Strategische Unsicherheiten – NATO reagiert mit Sondergipfel und neuen Initiativen
Der anhaltende Krieg in der Ukraine (-> aktuelle Meldungen aus dem Ukraine-Krieg) und die zunehmende Rolle der NATO bei der Bereitstellung von Militärhilfen lassen einen möglichen US-Ausstieg aus dem Bündnis zu einer sicherheitspolitischen Zäsur werden.
Die europäischen Staats- und Regierungschefs haben ihre Besorgnis über Trumps Haltung zur NATO wiederholt geäußert. Großbritannien hat daher einen Sondergipfel einberufen, um die russische Aggression weiter einzudämmen und die Stabilität in Osteuropa zu sichern. Der französische Präsident Emmanuel Macron kündigte an, dass auf einem EU-Treffen am kommenden Donnerstag über den Aufbau einer eigenständigen europäischen Verteidigungsarchitektur beraten werde: „Wir sprechen hier von Hunderten Milliarden Euro.”
Die deutsche Außenministerin Annalena Baerbock erklärte bereits, dass die EU einen eigenen Verteidigungsfonds in Höhe von 700 Milliarden Euro plane. 110 Milliarden Euro davon seien speziell für die Ukraine vorgesehen.

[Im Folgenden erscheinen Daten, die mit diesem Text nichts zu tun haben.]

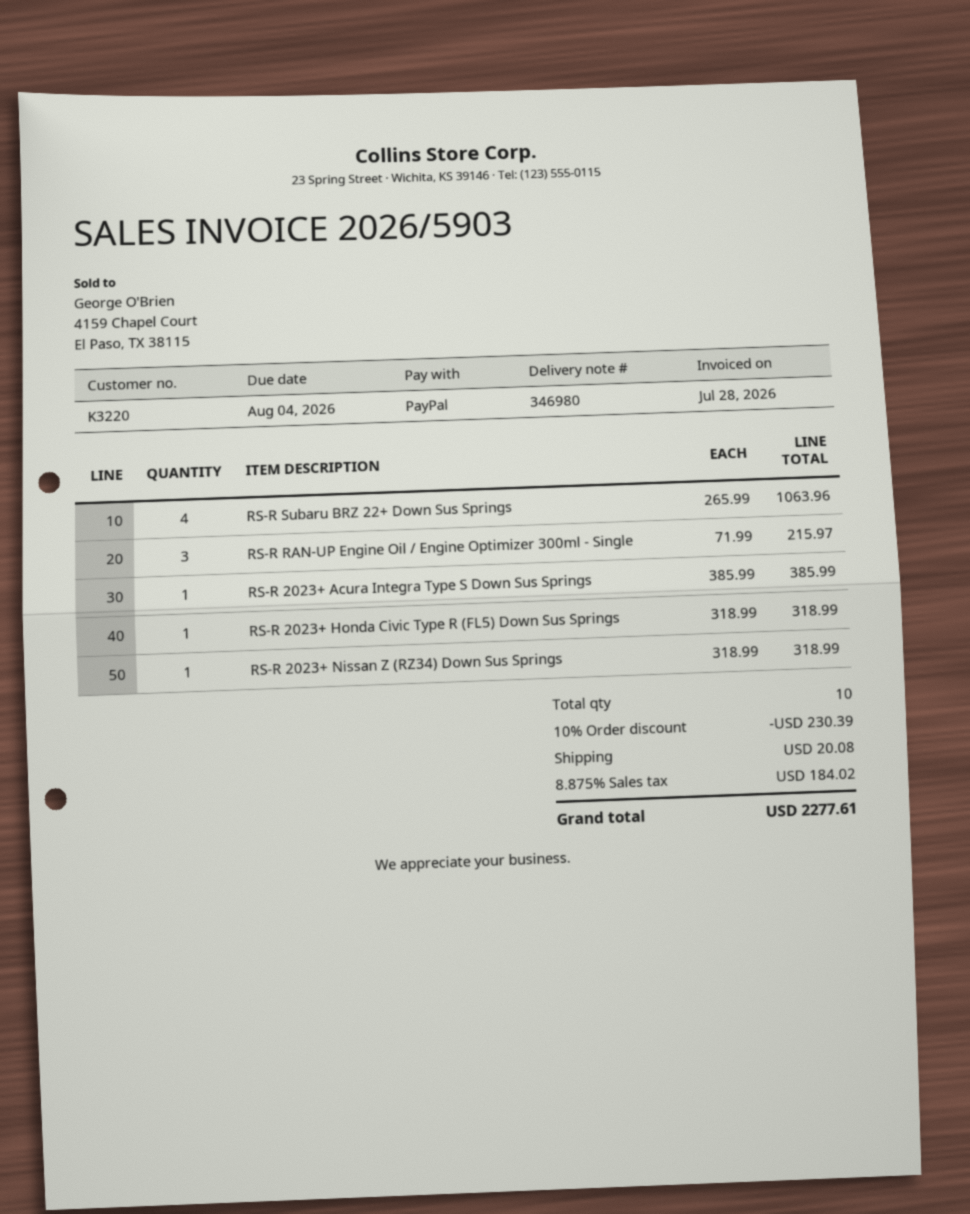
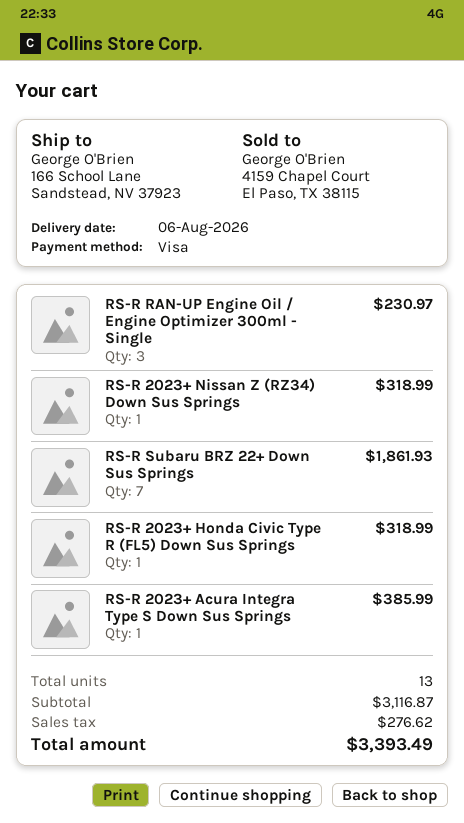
payment method: PayPal -> Visa
RS-R Subaru BRZ 22+ Down Sus Springs: 4 for 1063.96 -> 7 for 1861.93
RS-R RAN-UP Engine Oil / Engine Optimizer 300ml - Single: 3 for 215.97 -> 3 for 230.97
total quantity: 10 -> 13
discount: 10% = 230.39 -> none
shipping: 20.08 -> none
tax: 184.02 -> 276.62
total: 2277.61 -> 3393.49

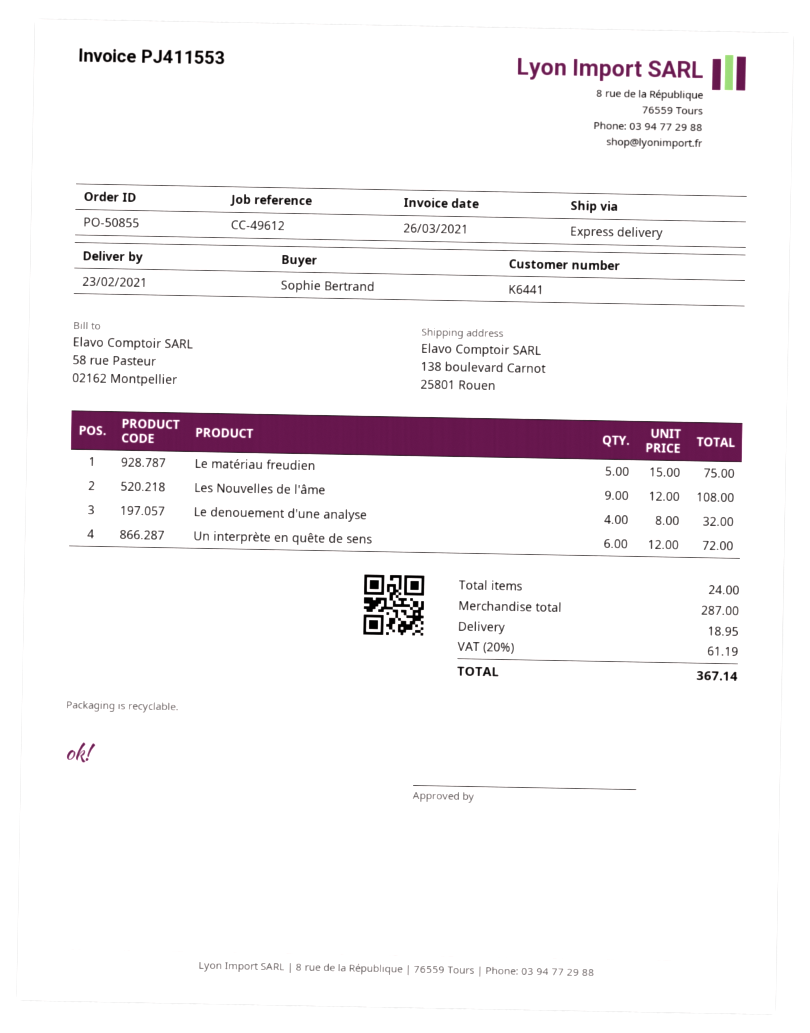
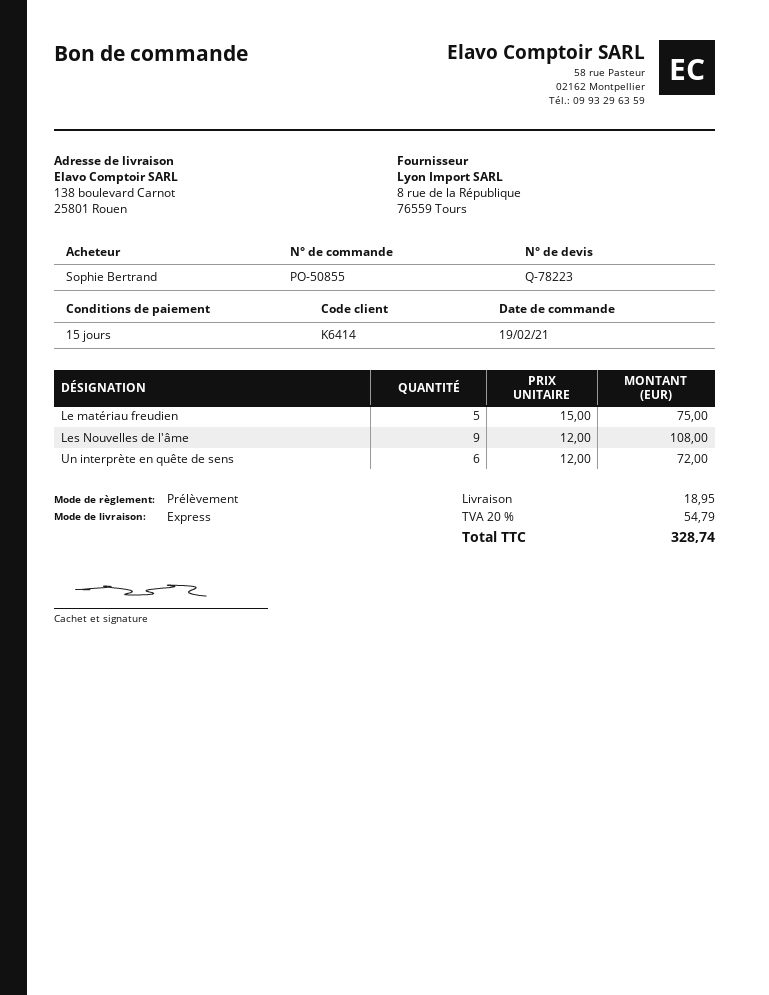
customer number: K6441 -> K6414
Le denouement d'une analyse: 4 x 8.00 = 32.00 -> none
tax: 20% = 61.19 -> 20% = 54.79
total: 367.14 -> 328.74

Fazit: Transatlantische Partnerschaft vor einer Zerreißprobe
Die derzeitigen Spannungen zwischen den USA und Europa könnten das NATO-Bündnis auf eine historische Probe stellen. Während Trump die europäische Verteidigungsarchitektur ins Wanken bringt, beginnen die EU-Staaten zunehmend eigene Sicherheitsstrategien zu entwickeln.
Ob die USA unter Trump das Bündnis verlassen oder lediglich ihre Bedingungen verschärfen, bleibt ungewiss – sicher ist jedoch, dass die transatlantischen Beziehungen tiefgreifenden Veränderungen gegenüberstehen. Oder daraus möglicherweise sogar etwas ganz anderes entwächst, wie der frühere SACEUR der NATO (Supreme Allied Commander Europe = Alliierter Oberkommandierender in Europa) Admiral James Stavridis gegenüber dem Telegraph meinte: „Die schwankende Unterstützung der USA für den Verteidigungsblock könnte die Tür für eine neue ,Europäische Vertragsorganisation’ öffnen. Vielleicht erleben wir gerade die letzten Tage des Bündnisses wie wir es kannten.”